PolyMet’s submission did not include long-term predictions of what closing costs would be years down the road — when the mine will be significantly larger and the volume of water requiring treatment much greater. Bruce Richardson, a company spokesman, said the proposal goes beyond what state law requires with a three-year projection.
Mining experts used by Minnesota environmental groups have urged the state to set a high bar to cover what could be considerable future costs: $934 million for mine closing costs and at least 500 years of water treatment. Other states have often underestimated the overall costs and been forced to turn to taxpayers to deal with long-term pollution and cleanups.
As a result, the total amount of financial assurance and the types of instruments to create it are under intense scrutiny from advocates on both sides of the mining debate — one of the most divisive environmental issues that state regulators have tackled in years. Though Gov. Mark Dayton said recently he supports the PolyMet project, he also said it would be one of the most difficult decisions he would make as governor.

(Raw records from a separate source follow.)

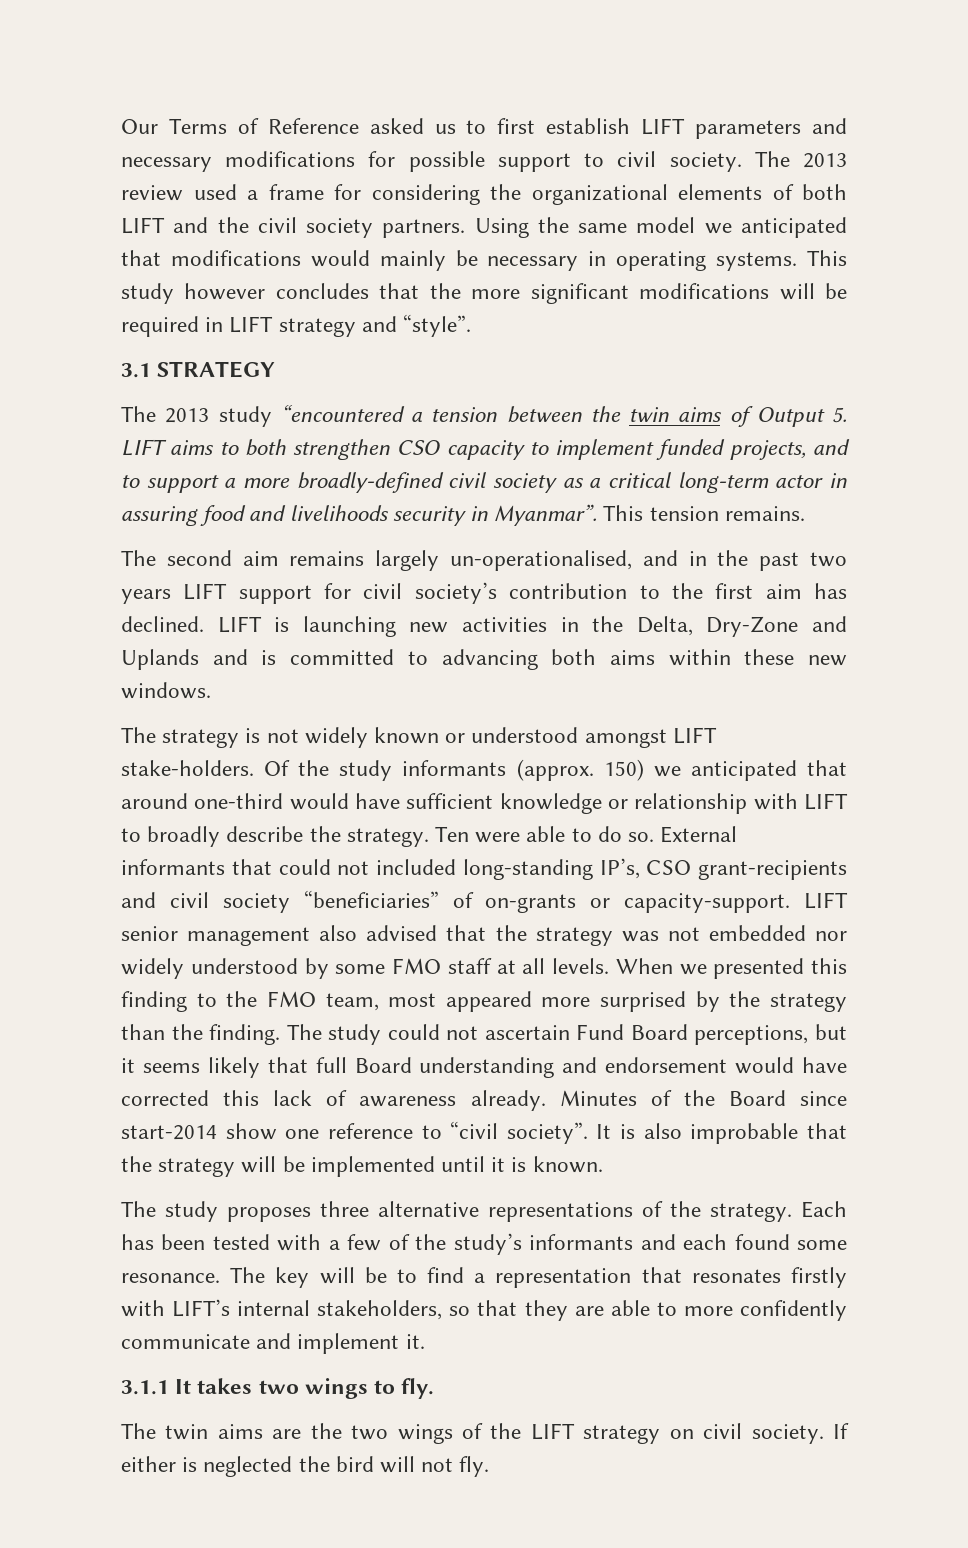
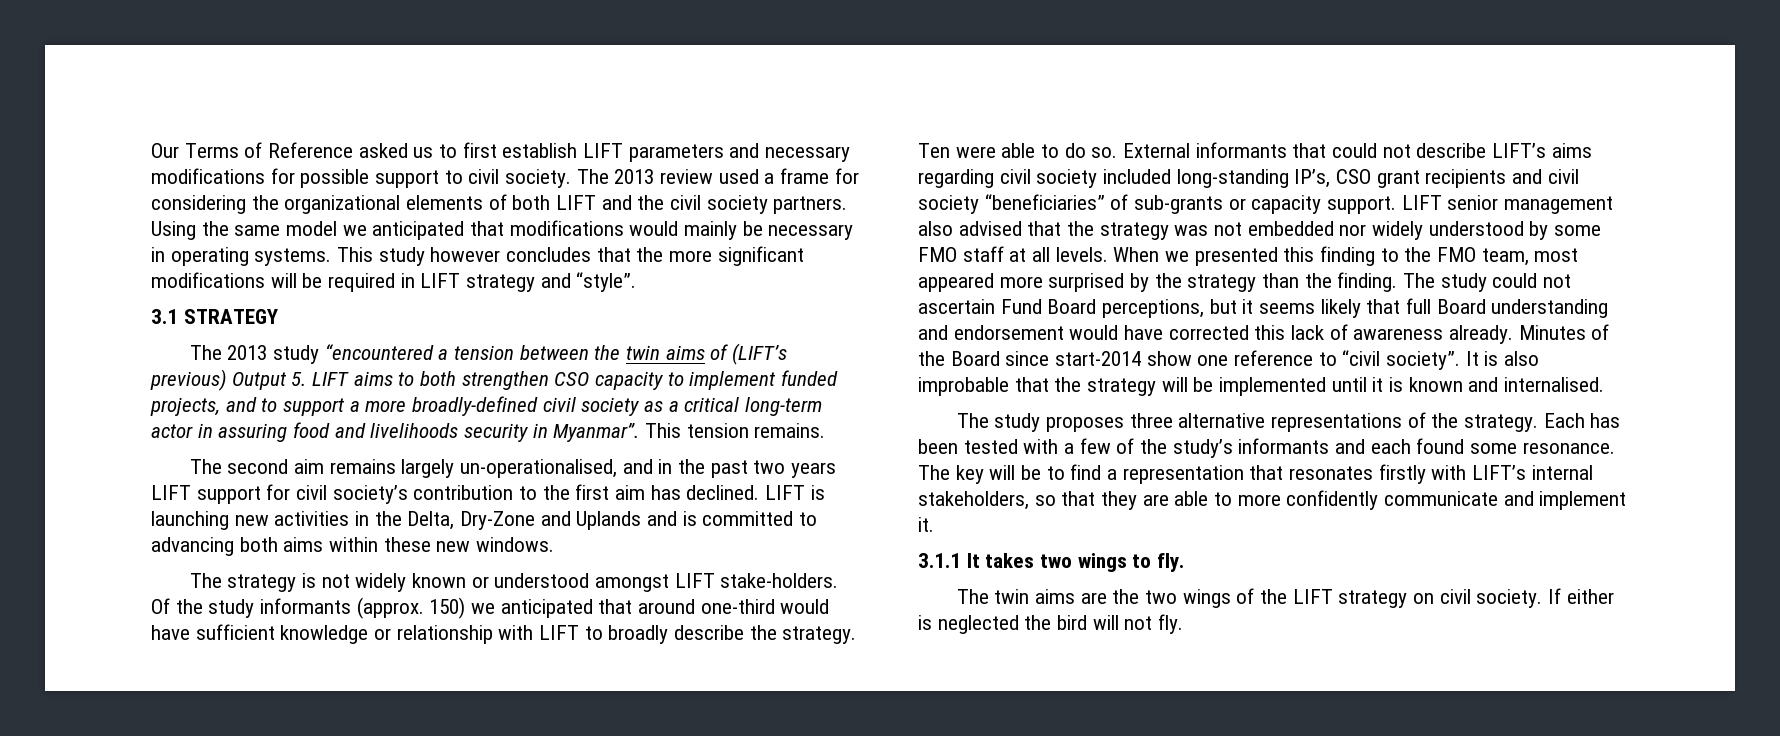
- The 2013 study “encountered a tension between the twin aims of Output 5. LIFT aims to both strengthen CSO capacity to implement funded projects, and to support a more broadly-defined civil society as a critical long-term actor in assuring food and livelihoods security in Myanmar”.
+ The 2013 study “encountered a tension between the twin aims of (LIFT’s previous) Output 5. LIFT aims to both strengthen CSO capacity to implement funded projects, and to support a more broadly-defined civil society as a critical long-term actor in assuring food and livelihoods security in Myanmar”.
- External informants that could not included long-standing IP’s, CSO grant-recipients and civil society “beneficiaries” of on-grants or capacity-support.
+ External informants that could not describe LIFT’s aims regarding civil society included long-standing IP’s, CSO grant recipients and civil society “beneficiaries” of sub-grants or capacity support.
- It is also improbable that the strategy will be implemented until it is known.
+ It is also improbable that the strategy will be implemented until it is known and internalised.

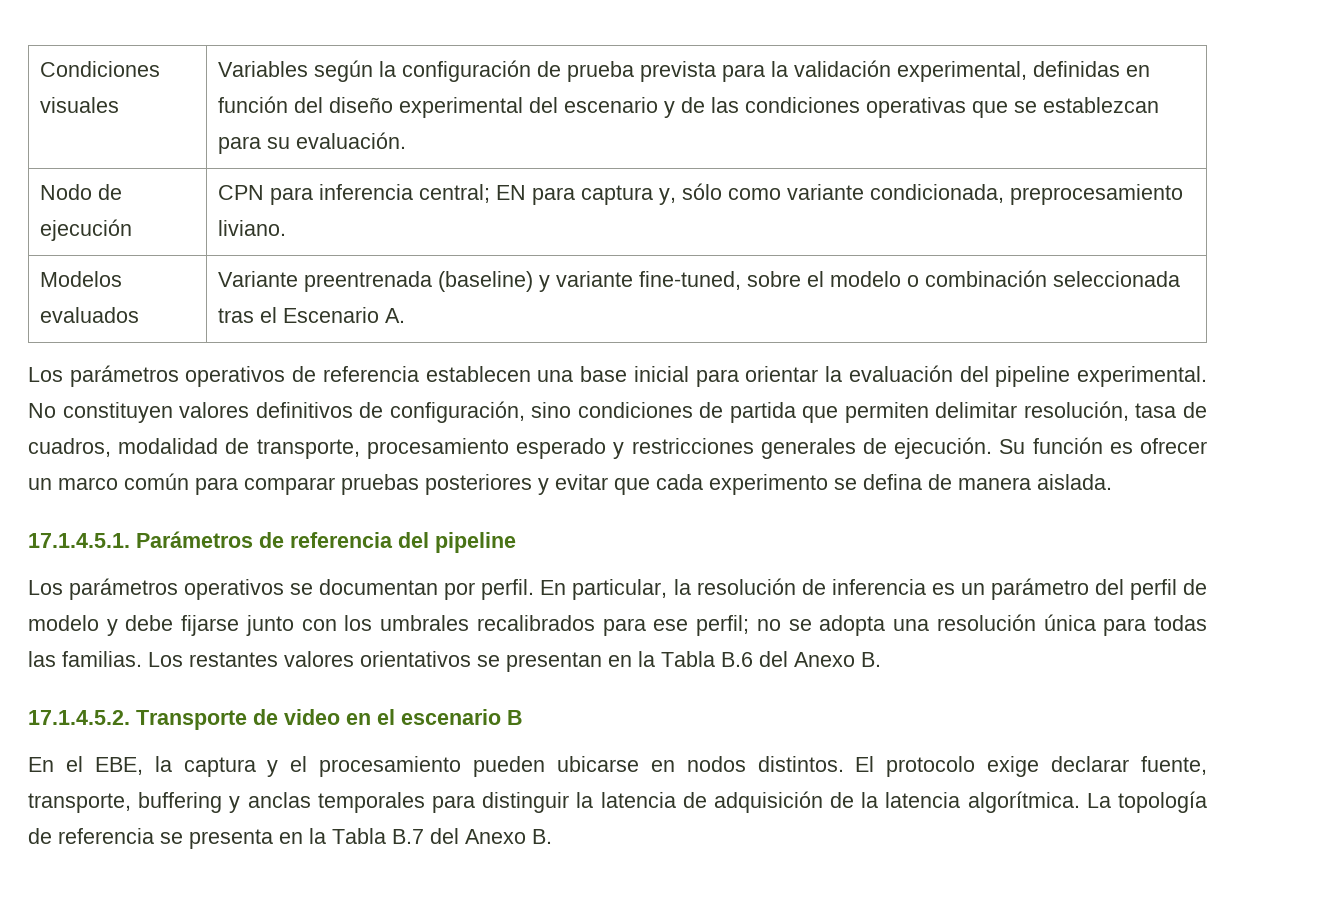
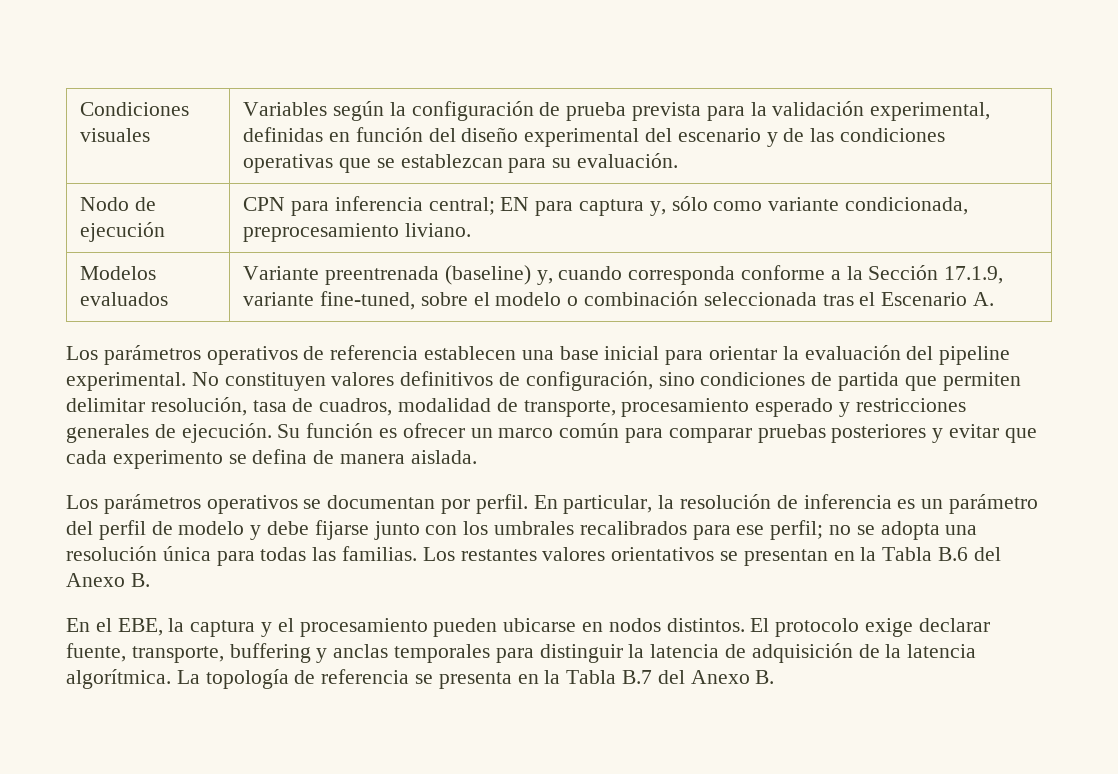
- Modelos evaluados | Variante preentrenada (baseline) y variante fine-tuned, sobre el modelo o combinación seleccionada tras el Escenario A.
+ Modelos evaluados | Variante preentrenada (baseline) y, cuando corresponda conforme a la Sección 17.1.9, variante fine-tuned, sobre el modelo o combinación seleccionada tras el Escenario A.
- 17.1.4.5.1. Parámetros de referencia del pipeline
- 17.1.4.5.2. Transporte de video en el escenario B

PolyMet’s proposal includes $75 million in financial assurance for the first two years of construction, about $60 million of which is associated with the former LTV Steel Mining Company site, which PolyMet has taken over to process its ore.
In the third year, the first year of mining, it would bring the total to $544 million. That would cover the costs for the state to close the mine and perform environmental reclamation, including long-term water treatment, if PolyMet is unable to perform the work.